Cela fait quatre ans que plus de 500 personnes ont été sauvagement massacrées dans le village malien de Moura. Au cours d’une « opération antiterroriste » de cinq jours en mars 2022, l’armée malienne, ainsi que la force mercenaire russe Wagner, désormais remplacée par l’Afrika Korps russe, ont pris des mesures contre le groupe islamiste « Katiba Macina ». Selon une enquête de l’ONU, de nombreux villageois ont été tués lors d’exécutions sommaires et au moins 58 femmes et filles ont été violées ou ont subi d’autres formes de violences sexuelles.
Le rapport de la Commission des droits de l’homme de l’ONU, basé sur 157 entretiens avec des survivants, y compris ceux contraints d’enterrer les morts dans des fosses communes, a conclu que parmi les victimes figuraient des civils – contredisant le récit des autorités maliennes, qui affirment à ce jour que 200 islamistes ont été tués à Moura.
Des scènes similaires se sont produites le 19 avril 2022 dans la ville d’Hombori, où l’armée malienne et des combattants russes ont ouvert le feu sur un marché. Au moins 50 civils sont morts. Les organisations de défense des droits humains dénoncent depuis des années les crimes les plus graves commis par tous les acteurs du conflit au Mali. Mais depuis 2020, l’armée dirige également le pays et dirige l’État.

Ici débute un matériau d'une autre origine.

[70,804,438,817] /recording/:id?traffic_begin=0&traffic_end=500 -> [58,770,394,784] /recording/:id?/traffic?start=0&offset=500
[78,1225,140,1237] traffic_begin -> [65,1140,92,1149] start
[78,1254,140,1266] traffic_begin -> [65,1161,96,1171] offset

Aujourd’hui, trois organisations de la société civile – Trial International, l’Union panafricaine des avocats (Palu) et la Fédération internationale des droits de l’homme (FIDH) – veulent agir contre les violations des droits de l’homme commises par l’État malien en 2022, dans lesquelles les combattants russes de Wagner ont également été impliqués. Le 20 avril, les trois groupes ont déposé une plainte auprès de la Cour africaine des droits de l’homme et des peuples (AfCHPR). Les trois organisations ont expliqué, interrogées, que cela se concentrait sur l’année 2022, car certaines des violations les plus graves ont été documentées pour cette période.
Les sociétés militaires privées, une zone grise juridique
Bien que les autorités maliennes aient annoncé à plusieurs reprises des enquêtes sur ces crimes dans le passé, celles-ci n’ont abouti à rien. La Cour africaine des droits de l’homme est un organe de l’Union africaine (UA) et constitue donc la plus haute juridiction des droits de l’homme du continent. Il peut examiner si un État membre de l’UA a respecté ses obligations en vertu de la Charte africaine des droits de l’homme et des peuples et d’autres instruments internationaux auxquels il est partie.

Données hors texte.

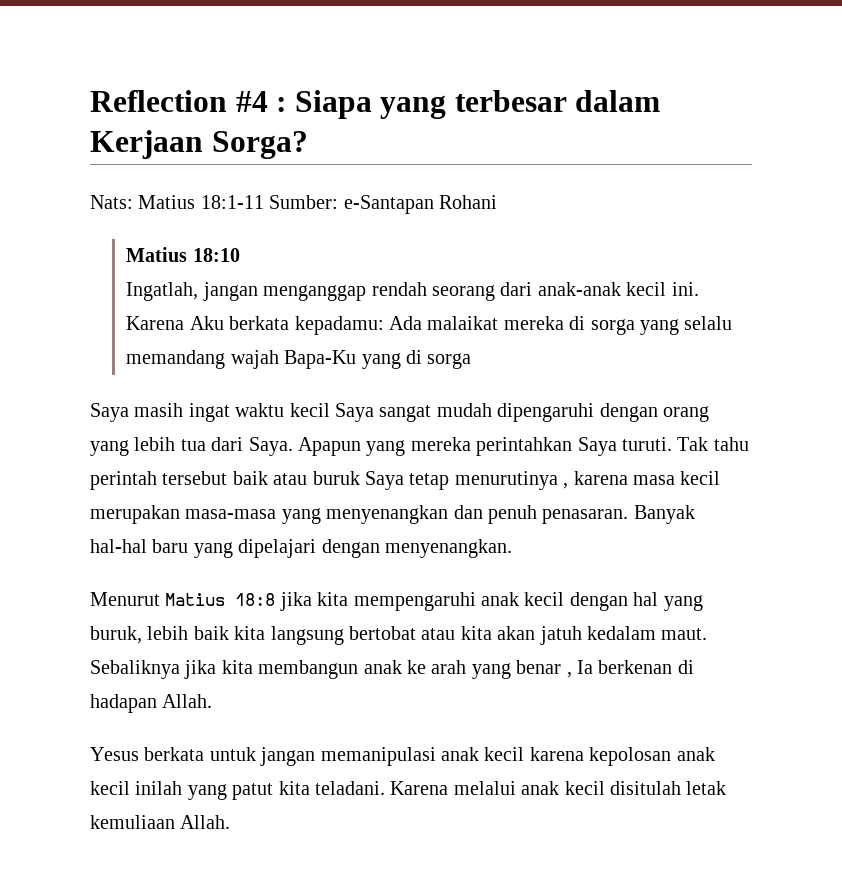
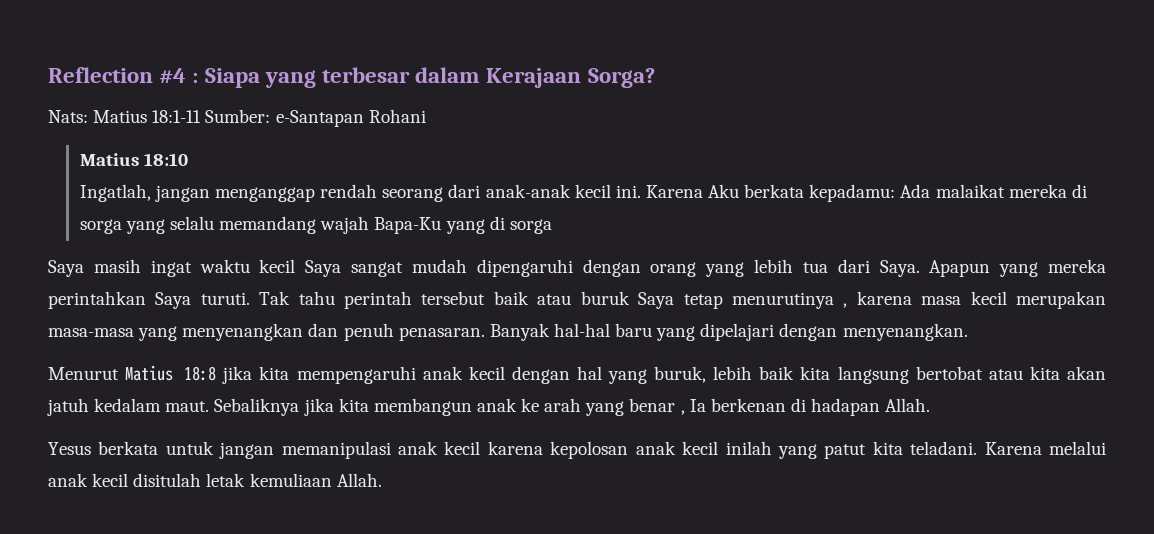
[90,130,203,159] Kerjaan -> [486,68,582,88] Kerajaan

Pour la première fois, le tribunal chargé de l’affaire du Mali est censé clarifier si et dans quelle mesure un État est responsable s’il travaille avec des sociétés militaires privées. C’est la première fois qu’une action en justice est intentée contre un État qui a déployé des forces militaires et de sécurité privées.
Il s’agit également de clarifier le cadre juridique pour des cas similaires dans la région et au-delà, avec des conséquences possibles au-delà du Mali, selon un communiqué commun des organisations. L’affaire est complexe : la question n’est pas seulement de savoir s’il y a eu des violations, mais aussi si l’État malien n’a pas réussi à prévenir les abus, à protéger les civils, à ouvrir des enquêtes et à prendre des mesures correctives.
Pire encore, les représailles possibles contre les témoins et les organisations impliquées, un risque connu dans les procédures contre les États. Le Mali est désormais tenu de répondre à la demande dans un délai de 90 jours. Le processus risque de s’éterniser. De telles procédures devant la Cour de justice durent souvent plusieurs années, surtout lorsque la situation factuelle et juridique est complexe.